The problem is that bureaucrats prefer to introduce monitoring and reporting in order to forestall problems that they expect, rather than dealing with the tiny number of such problems that might actually appear. This is evident in the constant reporting on all sorts of things. Instead of the central administration reacting to problems that come to their attention, they expect departments to spell out their activities in mind-numbingly detailed reports - hardly any of which result in any action.

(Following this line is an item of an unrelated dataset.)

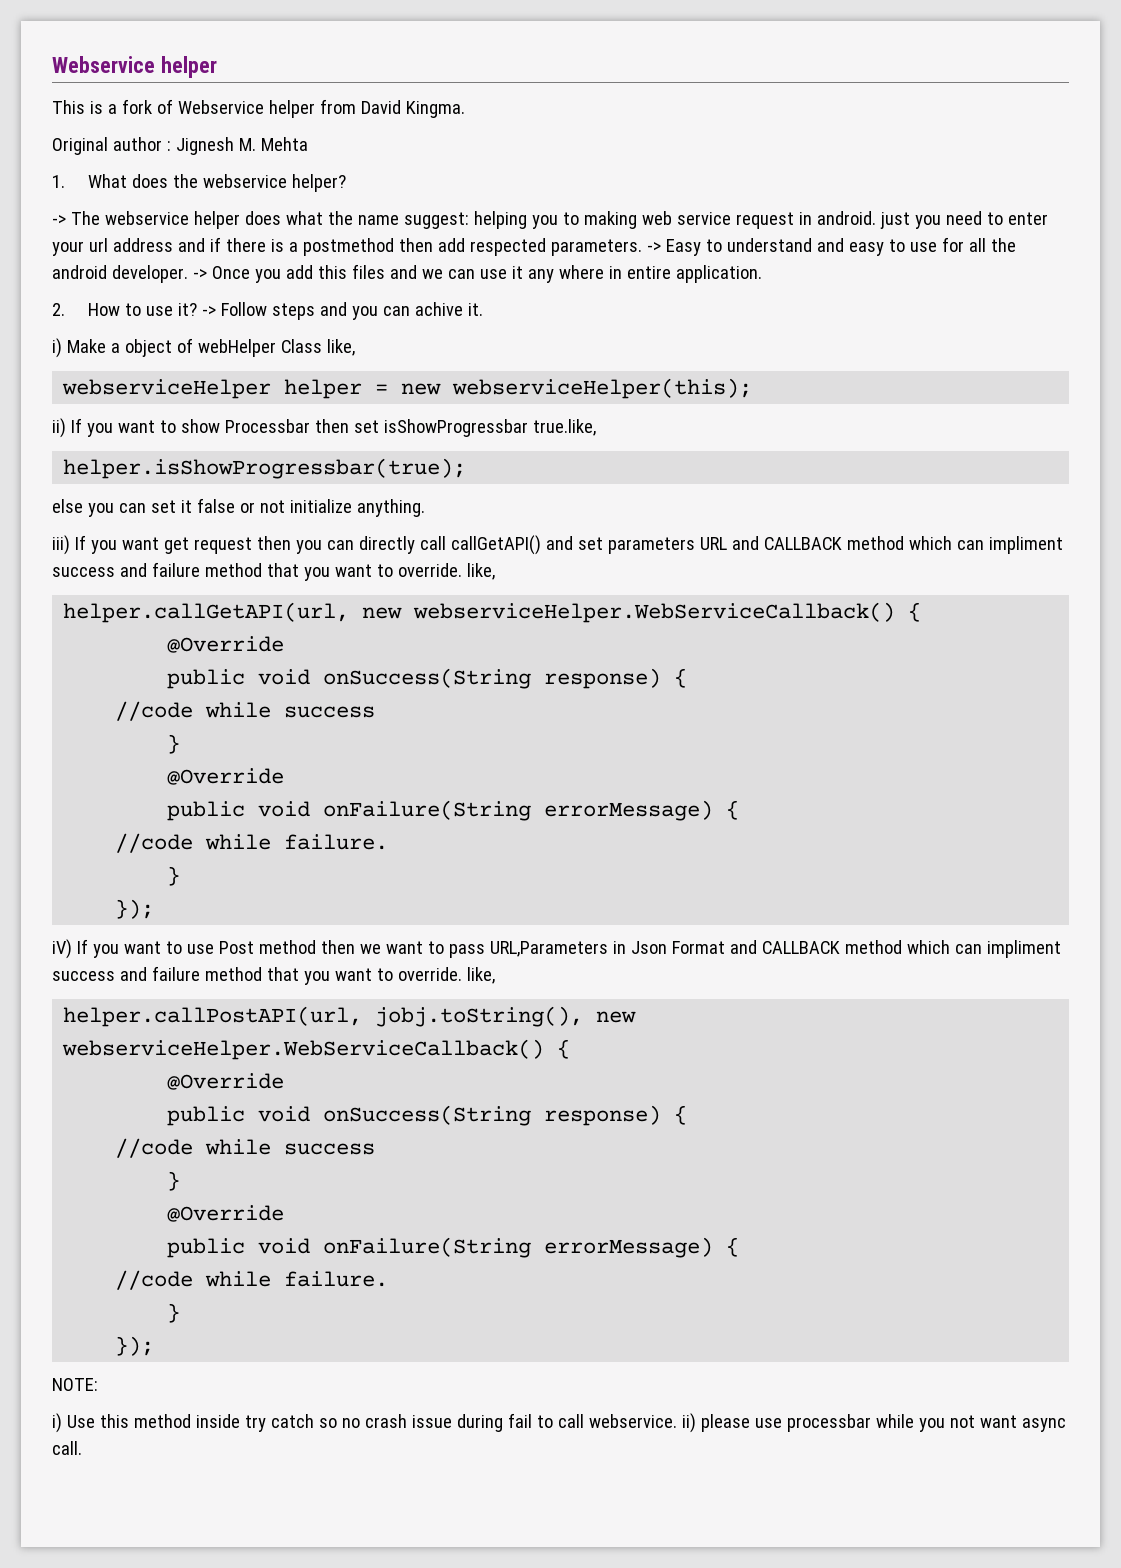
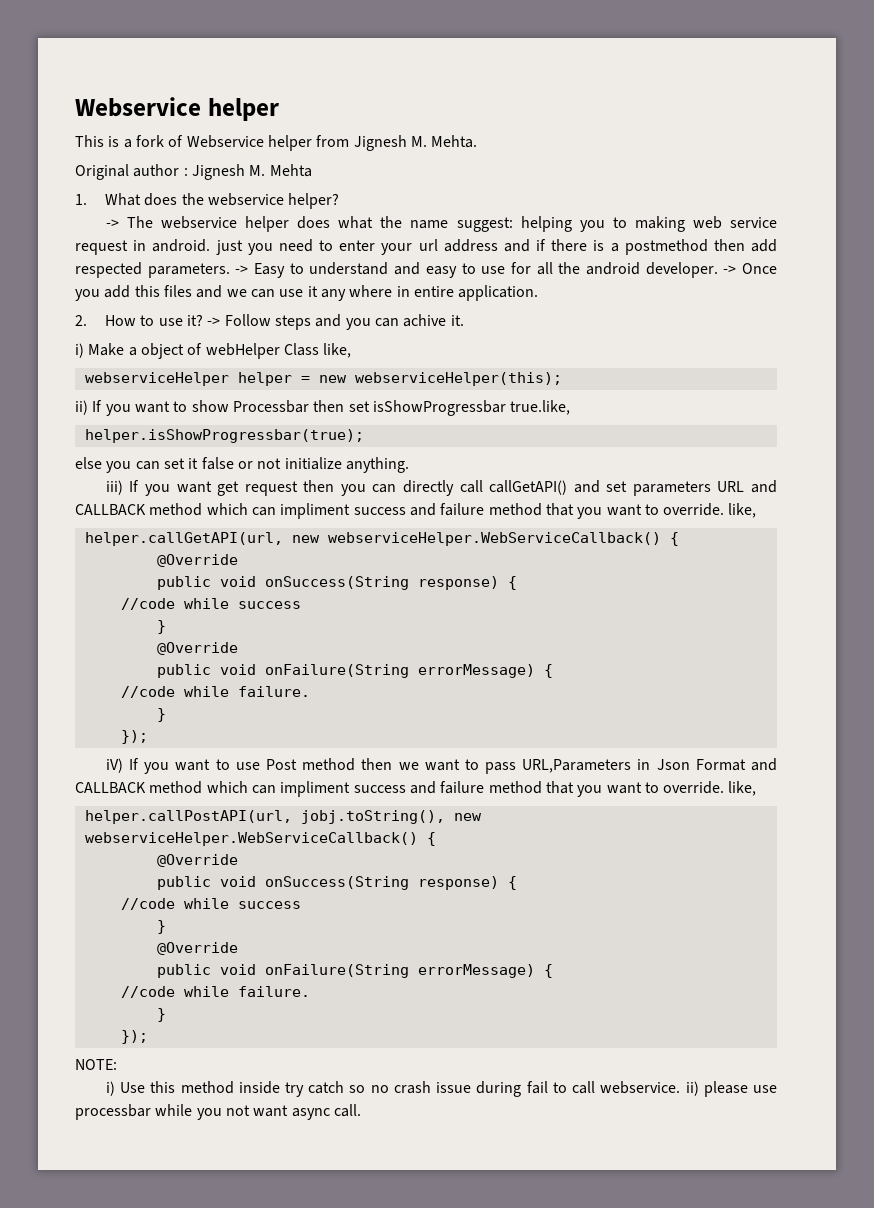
[360,100,465,118] David Kingma. -> [353,135,478,151] Jignesh M. Mehta.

But there is also, more worryingly, a systemic distrust of academics. If lecturers who have been trained for many years can be trusted to teach their courses, why can they not be trusted to assess students' performance without a host of colleagues looking over their shoulder every step of the way? In the US and most other countries it seems to work just fine without these excessive layers of control. While it should be compulsory for lecturers in their first post to be adequately trained and mentored, it seems laughable, if not demeaning, to double- and triple-check every mark on every essay and exam on every course of every lecturer or professor right up to retirement. By stark contrast, even GPs, themselves familiar with appraisals and audits, normally seek a second opinion only when referring a patient to a specialist; otherwise they treat the patient, often with a serious condition or illness, alone.
In the US, panels appointed to interview new colleagues typically consist of three or four staff members from the hiring department. They are, after all, the experts and can certainly be trusted to make the best appointment. In Britain, such panels usually include a vice-chancellor, a dean, a head of another department and often a senior member of the personnel department. Potentially, then, an appointment could be made by a panel whose majority is not from the field for which a candidate is chosen. The present unwieldy system reinforces the notion of academics as unruly youngsters whose every step must be watched and controlled.
The business world seems to be the model for much of what goes on in academia these days, but when we describe this system to business people they inevitably say that no business could survive with this level of monitoring and waste of resources. Academic staff have less and less time for students and research, as polls have shown. If American universities are indeed as superior as some think, it is not only a matter of better funding. In our experience, American lecturers have considerably more time for their students and for research.
British academics seem to be stressed out like no others, and that is bound to diminish their effectiveness and reduce their levels of research output.
While they continue to produce excellent research and are outstanding teachers, despite their administrative overloads, they could do even better - and suffer much less stress in the process - if their talents were directed toward these areas instead of into mounds of useless paperwork. We hear that Britain is seeking to attract foreign academics - but this crushing load of administration is not the way to do it. British universities cannot afford to be complacent if they wish to compete in a global academic marketplace.
A national commission is needed to investigate procedures at UK institutions of higher education with a view to reducing monitoring, reporting, assessment, paperwork - and anything else that really doesn't play a useful role in what universities are, or should be, all about: first-class teaching and world-class research.